22 de ago. de 2008

Anhangüera dá samba XIV

"Eu para sempre hei de te amar, tirando em primeiro, segundo ou em qualquer lugar." Um lema autêntico, apaixonado, despretensioso e, acima de tudo, o reverso do que se vê há anos em Escolas de Samba. Os velhos não só cantam o verso; eles sentem tudo o que a simples - nem tanto! - frase carrega. "Estou falando é de você, minha querida Nenê."

A homenagem à Nenê de Vila Matilde e à Seu Nenê, que completou 87 anos um dia antes do Anhangüera dá Samba! foi certeira, com data marcada há tempos, não sei por quem. Infelizmente o velho baluarte não pôde comparecer. Enviou, porém, toda a nata que dá seqüencia e que honra as cores azul e branca da turma que, na década de 40, fazia o samba no Largo do Peixe.
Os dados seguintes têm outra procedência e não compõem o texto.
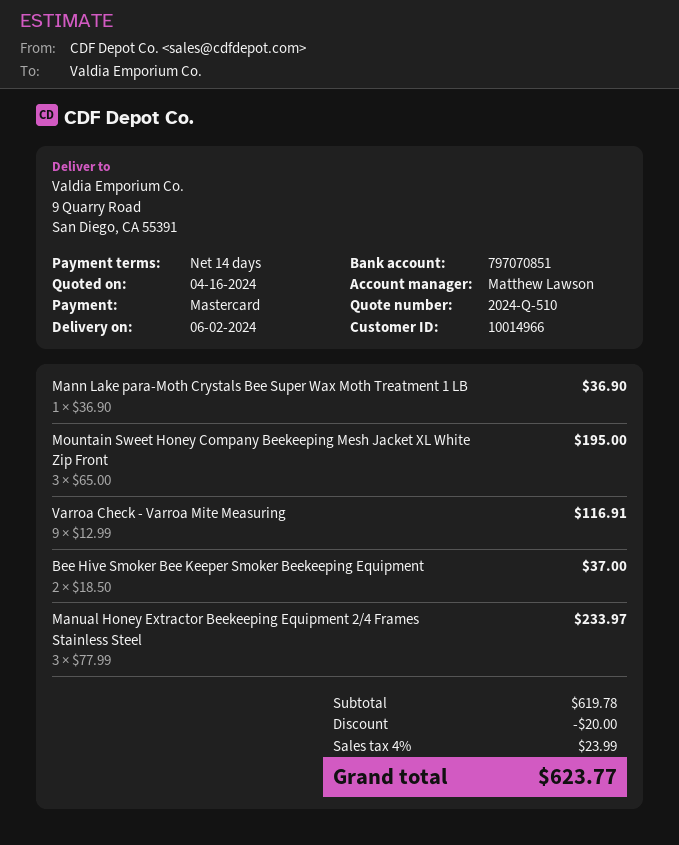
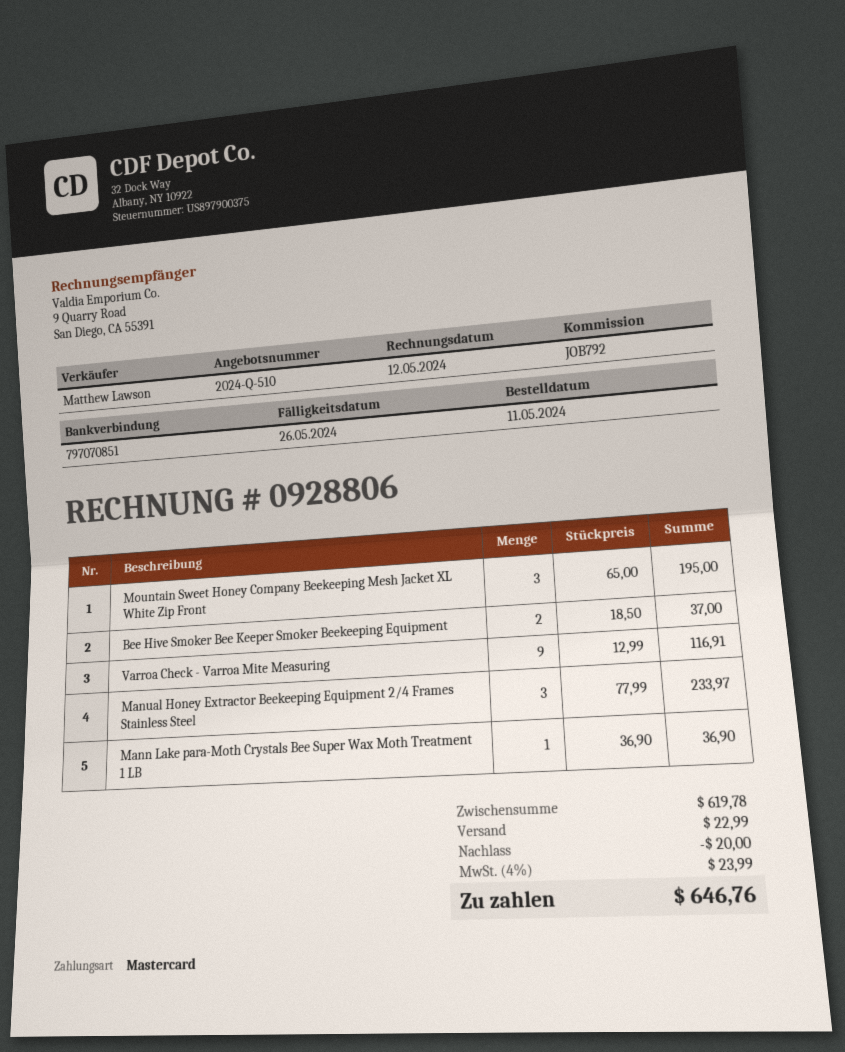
shipping: none -> 22.99
total: 623.77 -> 646.76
A Velha Guarda Musical, composta por dois homens e sete senhoras, entoou, durante duas horas, sambas tão primososos quanto ignotos. Sambas cantados pela comunidade, pérolas pouquíssimo exploradas, restritas à gente da Escola, capazes de emocionar uma pedra. Marco Antonio, o comandante, é simplesmente um monstro. Dono de um timbre embriagador e uma divisão rara, tem um carisma assustador. Ao lado das pastoras, todas velhas, algumas com mais de 80, a apresentação torna-se algo divino, capaz de hipnotizar uma massa que chora de emoção. Vi, com olhos marejados, muito marmanjo chorando de soluçar. Um grande amigo, de opinião insuspeitíssima, credenciado por conhecer do riscado há "milianos" cravou, chorando sem parar que "Esse homem (o Marco Antonio) é o Monarco de São Paulo".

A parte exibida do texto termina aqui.